▶ **Task requirements**
All of the records below are to be printed exactly; the pictures are to be left out.

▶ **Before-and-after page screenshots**

────────

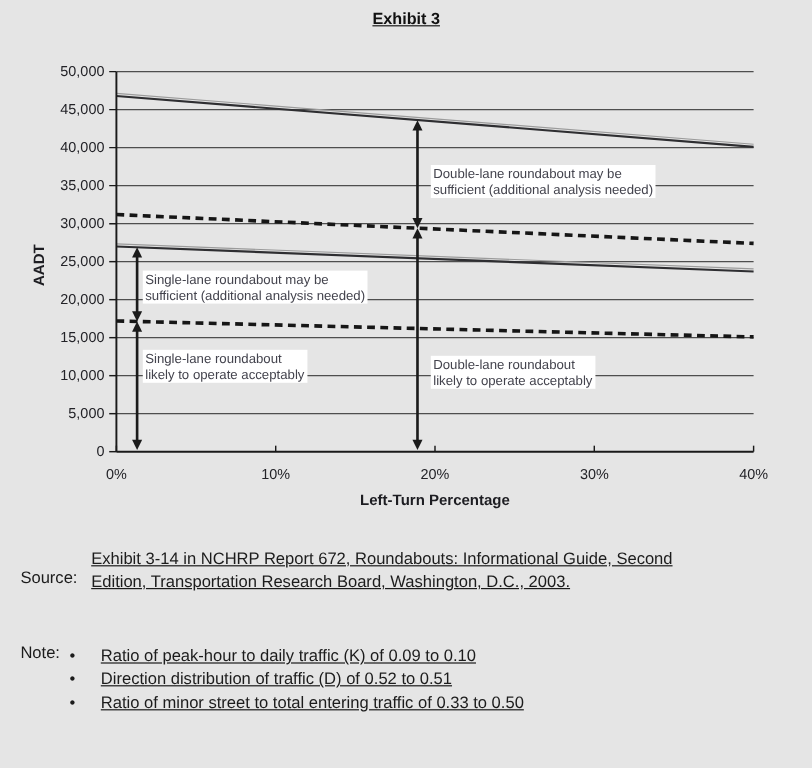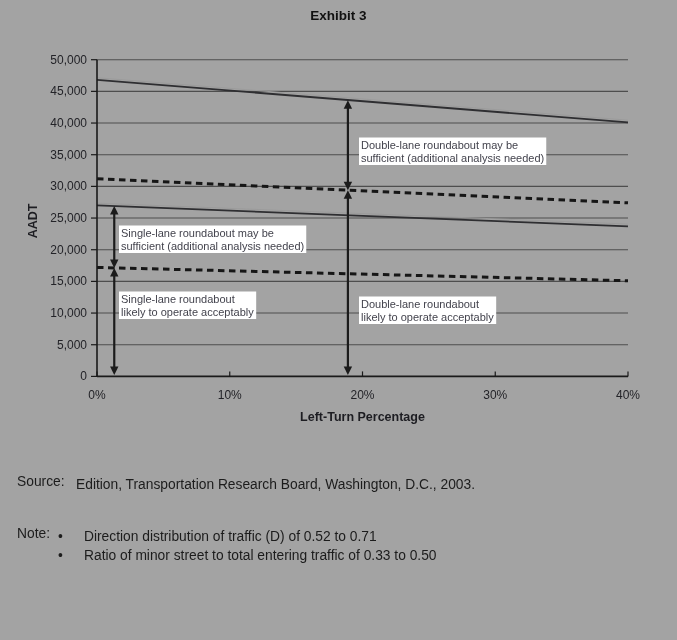"Exhibit 3" .page { background: #a3a3a3 -> #e5e5e5; text-decoration: none -> underline }
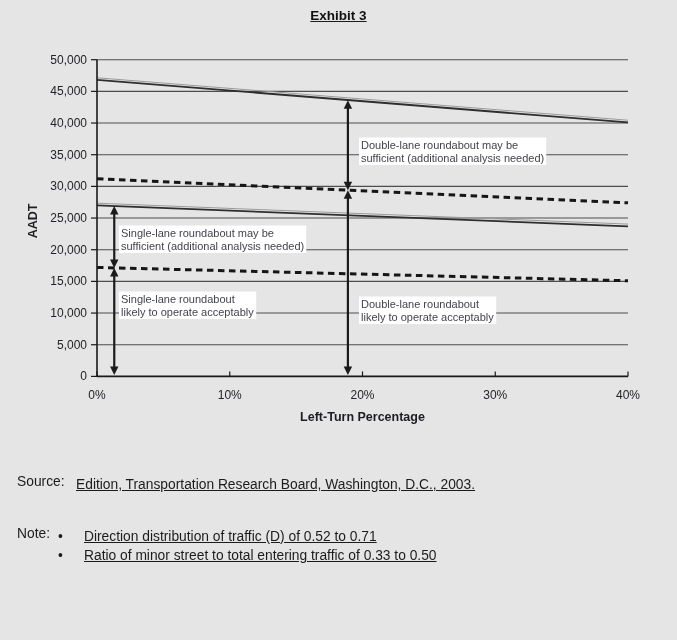"Exhibit 3-14 in NCHRP Report" span { html: none -> <span>Exhibit 3-14 in NCHRP Report 672, Roundabouts: Informational Guide, Second</span> }
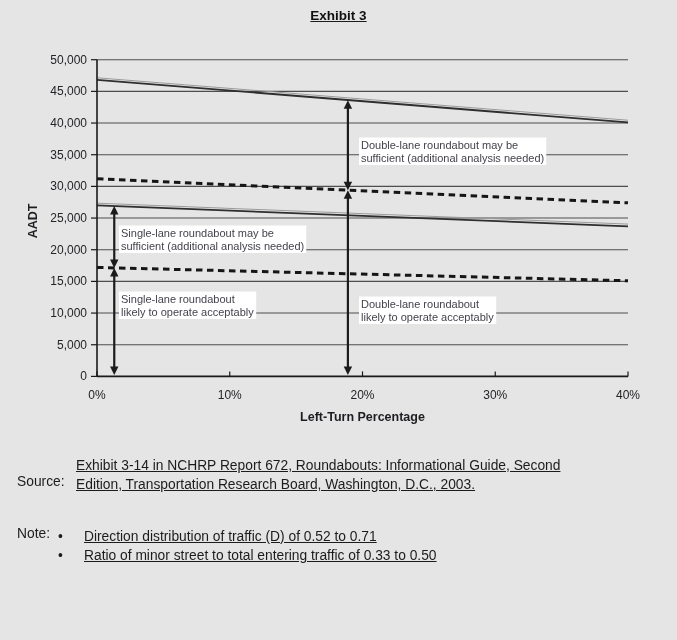"Note:" .note-block { margin-top: 13px -> 23px }
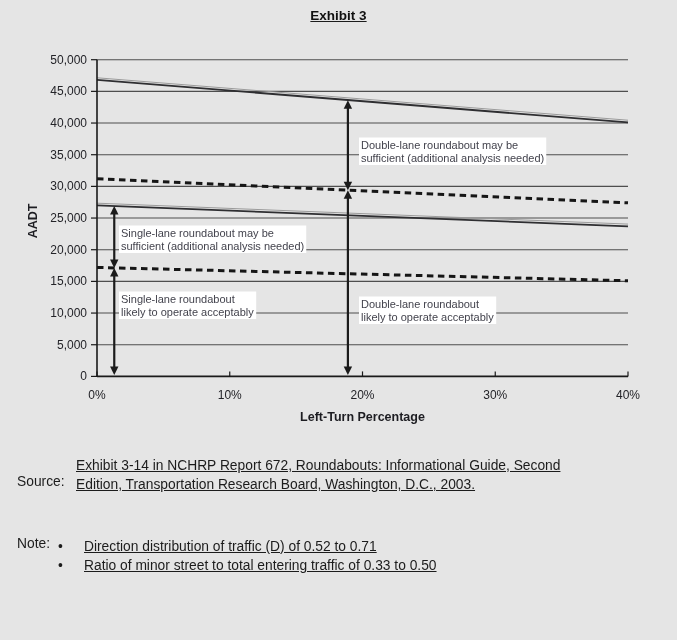"• Ratio of peak-hour to" li { html: none -> <li><span>•</span><span>Ratio of peak-hour to daily traffic (K) of 0.09 to 0.10</span></li> }
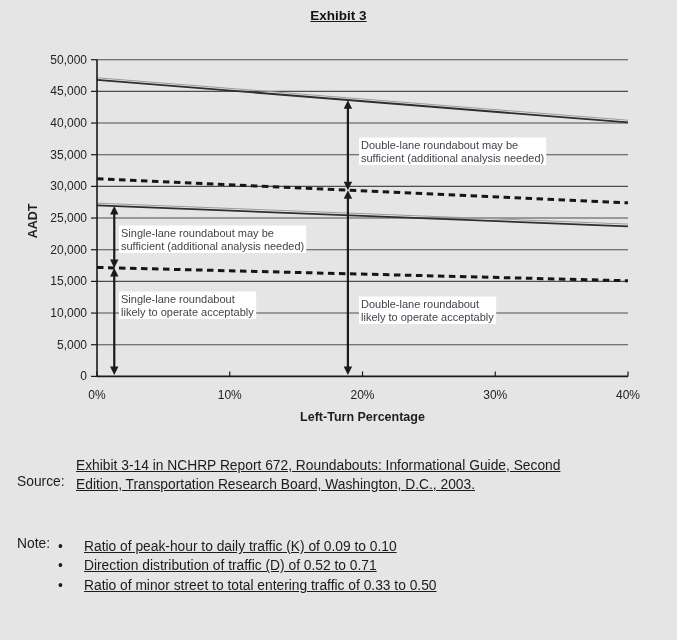"Direction distribution of traffic (D)" span { text: 0.71 -> 0.51 }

────────

▶ **Answer box**
"Exhibit 3" .page { background: #a3a3a3 -> #e5e5e5; text-decoration: none -> underline }
"Exhibit 3-14 in NCHRP Report" span { html: none -> <span>Exhibit 3-14 in NCHRP Report 672, Roundabouts: Informational Guide, Second</span> }
"Note:" .note-block { margin-top: 13px -> 23px }
"• Ratio of peak-hour to" li { html: none -> <li><span>•</span><span>Ratio of peak-hour to daily traffic (K) of 0.09 to 0.10</span></li> }
"Direction distribution of traffic (D)" span { text: 0.71 -> 0.51 }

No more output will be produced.